Micheal Baca, the Colorado elector who refused to cast a vote for Hillary Clinton, has been formally referred to the Colorado Attorney General's Office for investigation.
Baca, like the other eight electors, took an oath in which he promised to vote for the candidates for president and vice president who got the most votes in Colorado.
This was new language that the Secretary of State's Office added to the oath to make it harder for the electors to find any wiggle room in promising to "faithfully perform the duties of the office," and it was the subject of last-minute legal wrangling.
And to further encourage the electors to vote for Hillary Clinton for president, they were given ballots that helpfully had her name already written in. Baca crossed out Clinton's name and wrote in the name of Ohio Gov. John Kasich, who was an unsuccessful Republican candidate for president.
Baca was removed as an elector and replaced with Celeste Landry. His vote was not counted. It was a tense and dramatic scene in the lobby of the state capitol Monday that saw Baca hailed as a hero and shouts for Secretary of State Wayne Williams to be recalled.

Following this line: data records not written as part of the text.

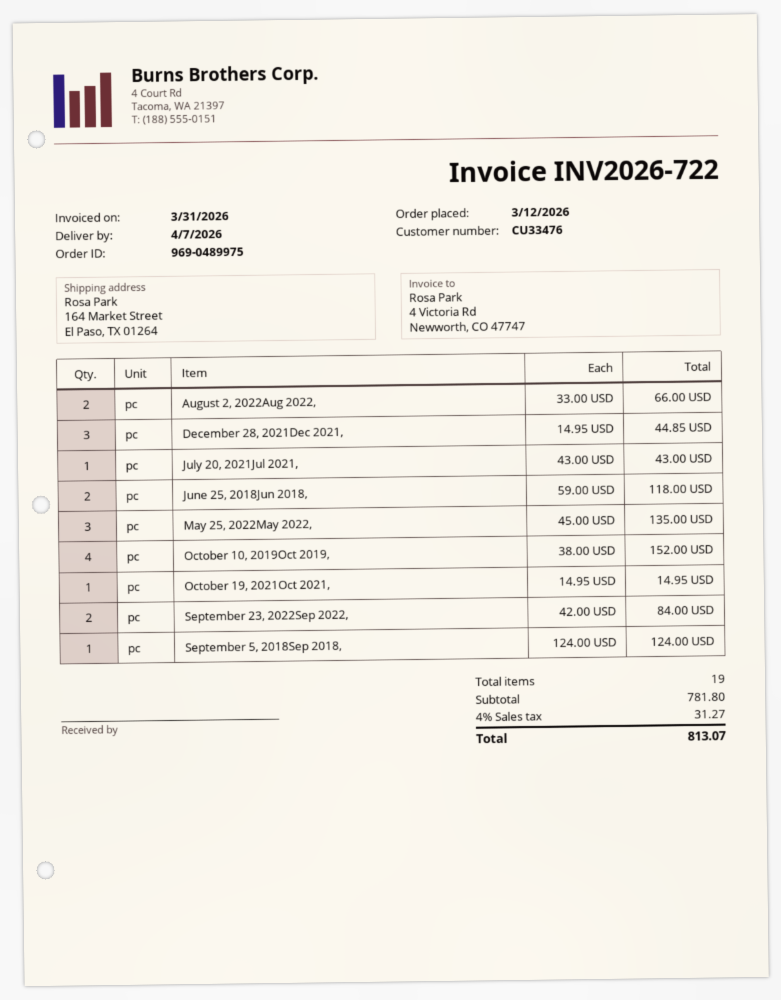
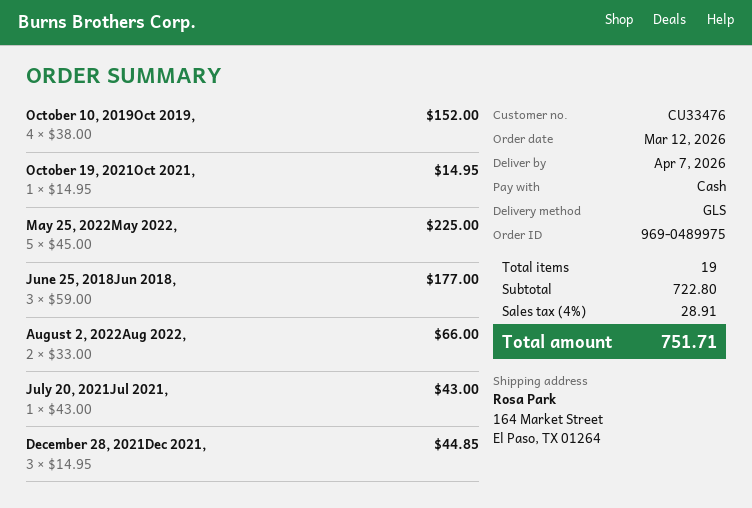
June 25, 2018Jun 2018,: 2 x 59.00 = 118.00 -> 3 x 59.00 = 177.00
May 25, 2022May 2022,: 3 x 45.00 = 135.00 -> 5 x 45.00 = 225.00
September 23, 2022Sep 2022,: 2 x 42.00 = 84.00 -> none
September 5, 2018Sep 2018,: 1 x 124.00 = 124.00 -> none
subtotal: 781.80 -> 722.80
tax: 4% = 31.27 -> 4% = 28.91
total: 813.07 -> 751.71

This was all part of a long-shot -- and of course, unsuccessful -- effort to persuade Republican electors to choose another Republican instead of Donald Trump for president. The goal was to get 37 Republicans to defect, prevent Trump from getting the 270 electoral votes he needed and throw the election to the U.S. House of Representatives. In the end, just two Republican electors defected.
Williams had said he would refer any electors who violated their oath for prosecution on potential perjury and election code violation charges.
And on Wednesday, his office announced they had done just that. It's up to Attorney General Cynthia Coffman to decide whether to file charges.
In addition to the issues raised by the oath of office, Colorado law states, "Each presidential elector shall vote for the presidential candidate and, by separate ballot, vice presidential candidate who received the highest number of votes at the preceding general election in this state."
Reached by phone, Baca said he wasn't prepared to comment at this time. Jason Wesoky, an attorney who represented two other electors, former state senator Polly Baca and math teacher Robert Nemanich, in an effort to get the federal courts to block enforcement of Colorado law, said he would not comment on an ongoing criminal case.
Jesse Witt, the attorney who represented Nemanich and Polly Baca in the related Denver District Court case, had earlier suggested that electors charged for voting the "wrong" way might mount a First Amendment defense.
The underlying question of whether Colorado's statute that binds electors to the popular vote result -- a law that 28 other states have -- is constitutional could still be litigated.